For some time I had an issue with my history using GNU bash (version 4 and 5) where commands appeared in duplicates. I assumed this was due to the fact that in my .bashrc I had the following line:

 PROMPT_COMMAND="history -a; history -n; $PROMPT_COMMAND"

and since I'm using terminal multiplexers (screen and/or tmux) the above mentioned command gets executed several times (therefore echo $PROMPT_COMMAND results in history -a; history -n; history -a; history -n;

In some situations (especially when doing stuff concomitantly on different panes/windows/frames/buffers) the last command I entered was stored twice or even more often in my ~/.bash_history. This led to entries like the following:

#1596110297
yadm list -a | xargs -t ls -l
yadm list -a | xargs -t ls -l

Needless to say, this is pretty annoying. I just (hopefully) found a fix for the history-issue (by changing the command to PROMPT_COMMAND="history -a; history -n) but correction: this did NOT solve the issue with duplicated entries in the history.

Now I'd like to get rid of the duplicated entries.

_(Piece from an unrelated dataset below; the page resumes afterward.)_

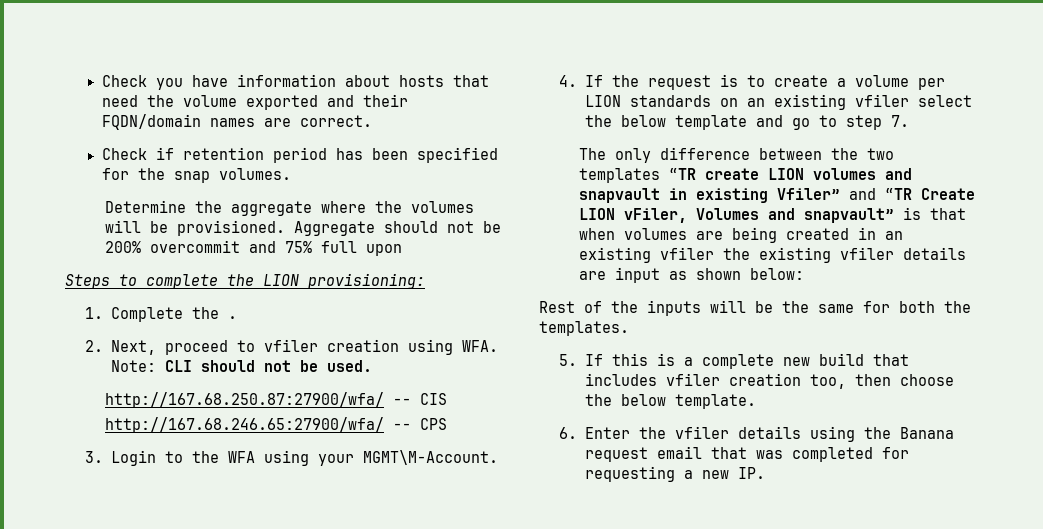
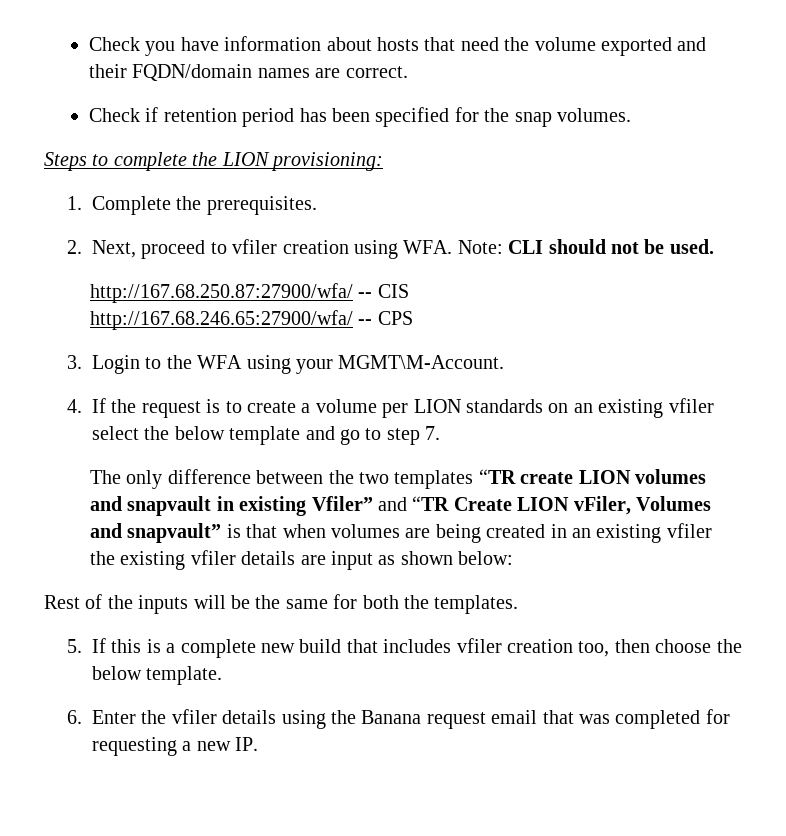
- Determine the aggregate where the volumes will be provisioned. Aggregate should not be 200% overcommit and 75% full upon
- 1. Complete the .
+ 1. Complete the prerequisites.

Therefore I'm currently trying to find a regular expression to mark everything except lines starting with # and one line after that. My first idea was to combine grep -v (to invert the selection) and grep -A 1 (to get additionally one line after the matching pattern). But

grep -v "^#" -A 1 ~/.bash_history

did not yield the result I hoped for.

Therefore my question: does anyone have a good idea on how to do that using grep? If not: how could I accomplish this with other tools (sed, awk, ...)?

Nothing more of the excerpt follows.